Originally I thought that performance and observation were the two poles of the dynamic moments at which identity is lost/found in this film. Benigno and Marco, Alicia and Marco both meet at the theatre. Benigno observes Alicia dancing. Marco observes Lydia on the TV. However, observation of performances is not quite what takes place.

The key exchanges in the scenes where there are explicit performances are not the obvious ones of the observers and the performances!

Benigno is attracted to Marco when he sees him crying in the theatre – he is less affected by the actual performance than he is by the sadness of the stranger sitting next to him.  

Lydia is attracted to Marco for the same reason; they’re at a musical performance and she observes him, once more, in tears, moved by the performance.

At the end, Marco is at the theatre and Alicia is attracted by what appears to be his vulnerability, his distress.

In each of these situations what is observed is the opposite of a performance.

Other key exchanges – Marco watching Lydia walk off the set of a tabloid talkshow after refusing to answer personal questions, Benigno’s voyeurism of Alicia – are also moments of observation of what is not intended for public performance.  

I suppose what is being observed in each of these cases is a moment where outward performance ceases and the internal performance of the person is revealed.

Moreover, these points of observation are the points at which love comes alive. So, what’s going on here?

The moments of observation of that which must not be observed described above are moments where identities began to shift, when love took place. They initiate versions of the Hegelian dialectic:

The moment when the observed comes to exist only for the observer is the first stage of the dialectic.

However, in observing the vulnerability  of the observed the observer overcomes his position by a transfer of what it is like to be observed – surely, for any non-psychopathic individual the observation of suffering is at the same moment the experience of that suffering?

So the second stage of the Hegelian dialectic - in observing, one becomes observed – is undergone.  
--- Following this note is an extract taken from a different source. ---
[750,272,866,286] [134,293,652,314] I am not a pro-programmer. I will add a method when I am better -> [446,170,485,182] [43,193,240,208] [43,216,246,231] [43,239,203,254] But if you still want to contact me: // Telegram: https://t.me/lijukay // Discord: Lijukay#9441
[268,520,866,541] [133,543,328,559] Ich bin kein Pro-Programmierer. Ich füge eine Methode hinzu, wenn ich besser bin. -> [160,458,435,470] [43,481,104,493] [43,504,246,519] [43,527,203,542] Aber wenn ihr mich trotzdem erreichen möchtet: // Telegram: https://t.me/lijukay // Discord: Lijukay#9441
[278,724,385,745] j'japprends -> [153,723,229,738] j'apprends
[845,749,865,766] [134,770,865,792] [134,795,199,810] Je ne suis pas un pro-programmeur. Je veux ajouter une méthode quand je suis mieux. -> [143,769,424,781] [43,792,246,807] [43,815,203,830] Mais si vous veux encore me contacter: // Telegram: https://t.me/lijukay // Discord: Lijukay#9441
The reconciliation of the dialectic has to involve a reciprocal movement. The lag of the master behind the slave that has always puzzled me has to be resolved. That is why of all the relationships in this film it is only that of the two men – Benigno’s and Marco’s – that comes to the point where there is an even transcendence of identity. This relationship proves to be the most crucial, the most life-defining, the most loving.

Through one another they negate themselves, they each acquire the view point of the other, and eventually they both rediscover themselves as belonging to a reality greater than those negated prior and assumed other selves.

Theirs is the only relationship where there was a reciprocal dialectic of identities, where there was a reciprocal exchange of love (after all, Alicia was in a coma and Lydia, as we learn later, was actually still in love with her previous lover).

In each of those other cases – Alicia and Benigno and Marco and Lydia – there was enslavement to circumstance or external mastery of the characters that meant their relationships were stillborn. They never got past the impasse of the master-slave dialectic.